Via Nazionale, a Pizzo, è diventata uno dei punti più delicati dell’intera viabilità urbana. La Statale 18 attraversa il cuore della città e ogni giorno sostiene un volume di traffico che appare sempre più difficile da gestire. Automobili, mezzi pesanti, attività commerciali, attraversamenti pedonali e immissioni laterali convivono in uno spazio nel quale basta una distrazione per trasformare una situazione già complicata in un problema di sicurezza.
Non si tratta soltanto degli incidenti, purtroppo frequenti lungo questo asse stradale. Il problema è più ampio e riguarda una viabilità che presenta ormai diversi elementi di criticità: traffico intenso, rallentamenti continui, difficoltà per le attività commerciali, problemi legati agli scarichi e alle fermate dei veicoli e una generale sensazione di precarietà per chi percorre la strada a piedi o in automobile.
Il limite dei 50 chilometri orari non basta
Attualmente lungo via Nazionale il limite massimo è fissato a 50 chilometri orari. Ma un limite, da solo, non può essere considerato una misura sufficiente se poi manca un controllo effettivo del suo rispetto, un pò quello che avviene in tante altre città. Il vero problema è proprio questo: la percezione di chi percorre quotidianamente la strada è quella di un’arteria nella quale le regole vengono spesso lasciate alla responsabilità dei singoli.
Le strisce pedonali rappresentano praticamente l’unico deterrente per chi deve attraversare. Ma quanti automobilisti rallentano davvero? Quanti si fermano davanti a un pedone che sta attraversando? La risposta è sotto gli occhi di tutti.

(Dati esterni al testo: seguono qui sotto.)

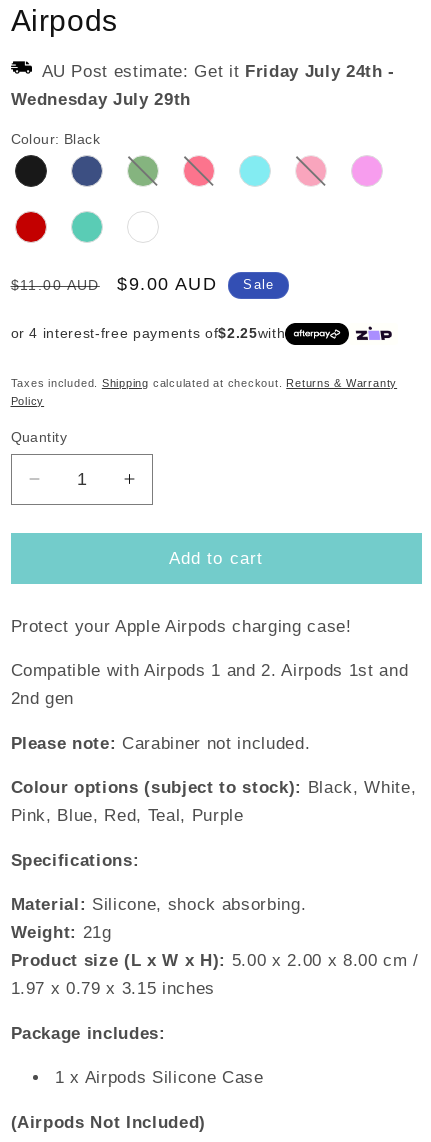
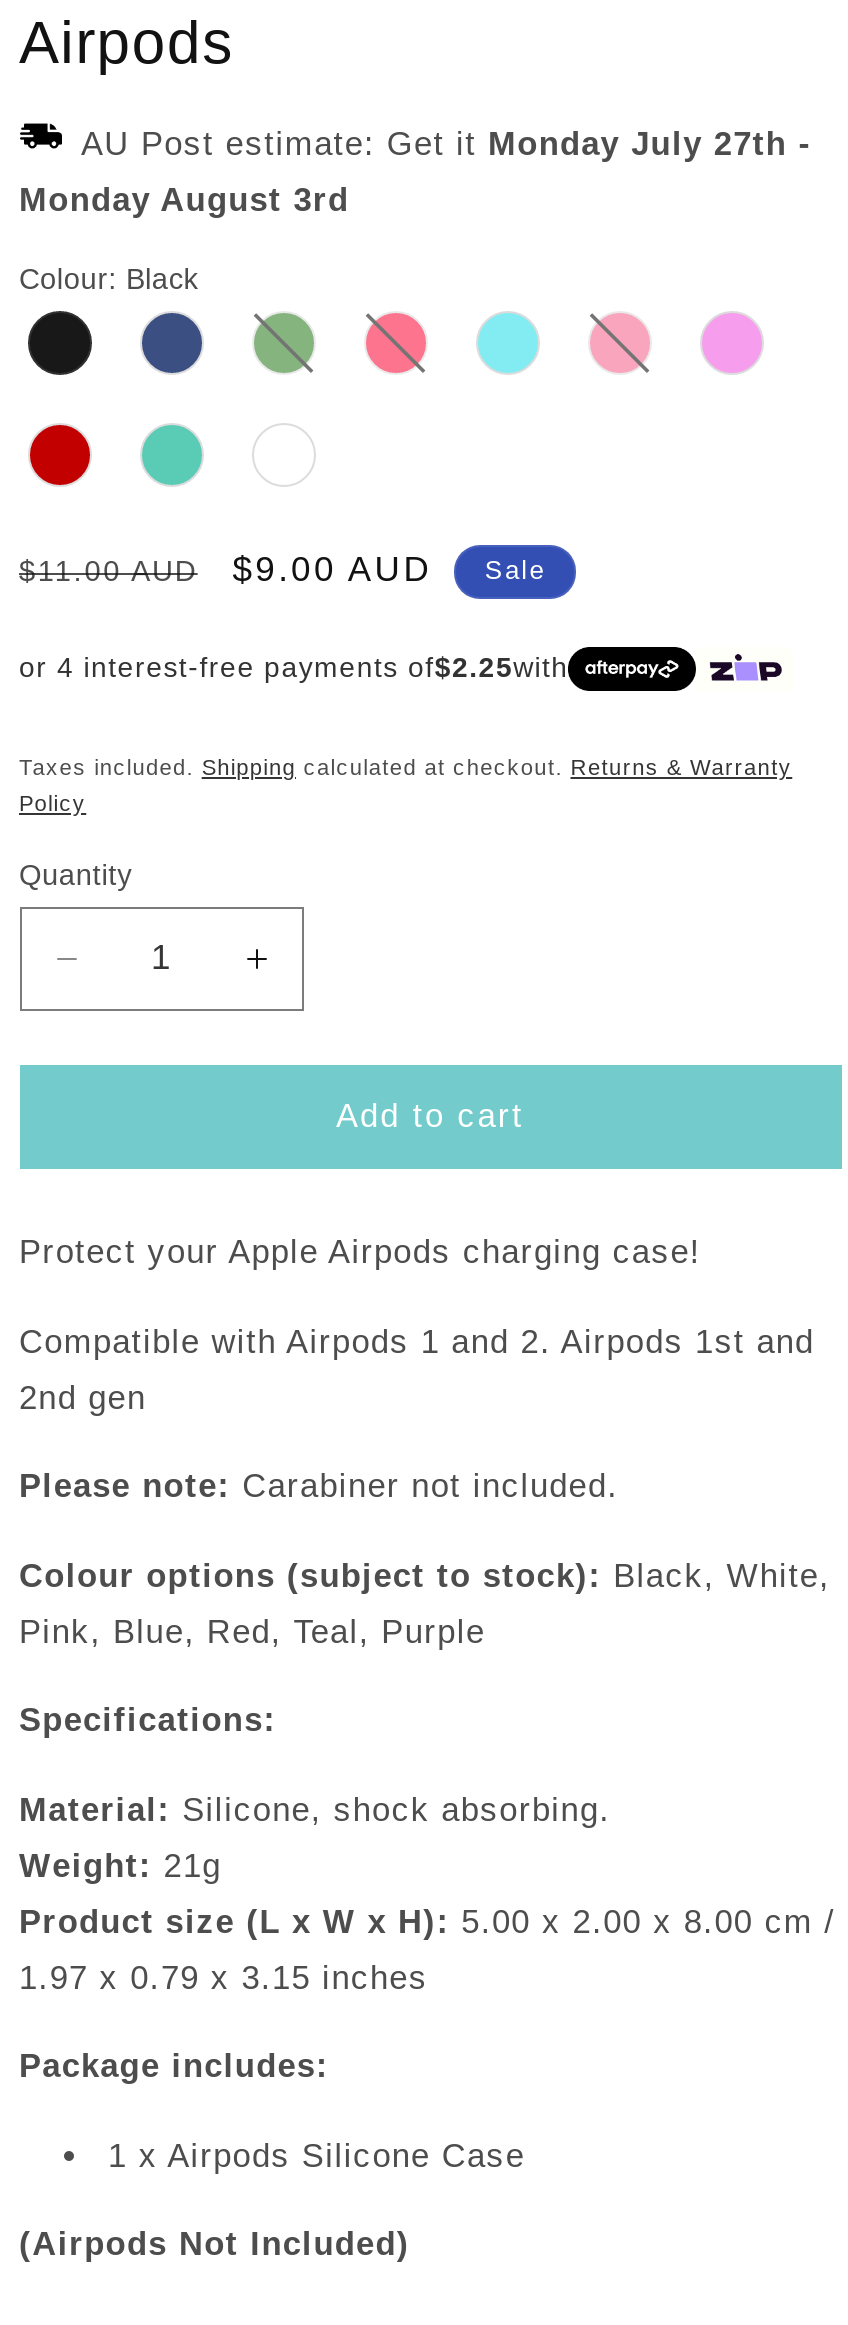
[42,62,395,80] AU Post estimate: Get it Friday July 24th - -> [81,124,812,160] AU Post estimate: Get it Monday July 27th -
[10,90,191,108] Wednesday July 29th -> [19,180,349,216] Monday August 3rd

E per chi deve attraversare la Statale 18, soprattutto nei momenti di maggiore traffico, l’operazione può trasformarsi in una prova di coraggio.
Commercianti penalizzati e traffico al limite
A pagare il prezzo di questa situazione sono anche i commercianti. Via Nazionale dovrebbe essere una delle principali porte di accesso e di attraversamento di Pizzo, ma il traffico congestionato finisce per rendere difficile persino fermarsi, parcheggiare o raggiungere le attività. La strada, soprattutto nelle ore di punta, diventa un lungo serpentone di automobili. Le soste irregolari, le manovre, gli scarichi e le immissioni sulla carreggiata contribuiscono a rendere ancora più fragile un equilibrio già precario. E così quello che dovrebbe essere uno dei principali assi urbani della città rischia di trasformarsi in un vero e proprio budello stradale.
Controlli e presenza sul territorio: dove sono?
C’è poi un’altra questione che non può essere elusa: la presenza degli organi di controllo. In diversi momenti della giornata la presenza della polizia locale appare praticamente inesistente e, di conseguenza, anche la percezione di un controllo effettivo sulla strada viene meno. Non basta intervenire dopo un incidente. La sicurezza stradale si costruisce soprattutto prima, attraverso prevenzione, presenza sul territorio, controlli sulla velocità, rispetto degli attraversamenti pedonali e contrasto alle soste che ostacolano la circolazione.
Per chi percorre via Nazionale, invece, oggi l’impressione è quella di essere lasciato troppo spesso alla buona sorte. A quel punto non resta che alzare gli occhi al cielo e invocare la grazia.
La rotatoria è prevista, ma l’emergenza è adesso
Una possibile risposta dovrebbe arrivare con la rotatoria prevista all’incrocio tra via Marcello Salomone e via Nazionale, nei pressi della scuola media. Un intervento che potrebbe contribuire a rendere più ordinato e sicuro uno dei nodi maggiormente esposti della viabilità cittadina. Ma la rotatoria appartiene al futuro. Il problema, invece, è presente e si ripropone ogni giorno. Via Nazionale non può aspettare che accada qualcosa di grave per diventare una priorità. Il traffico è già insostenibile, la sicurezza è già un’emergenza e gli attraversamenti pedonali sono già un punto estremamente delicato.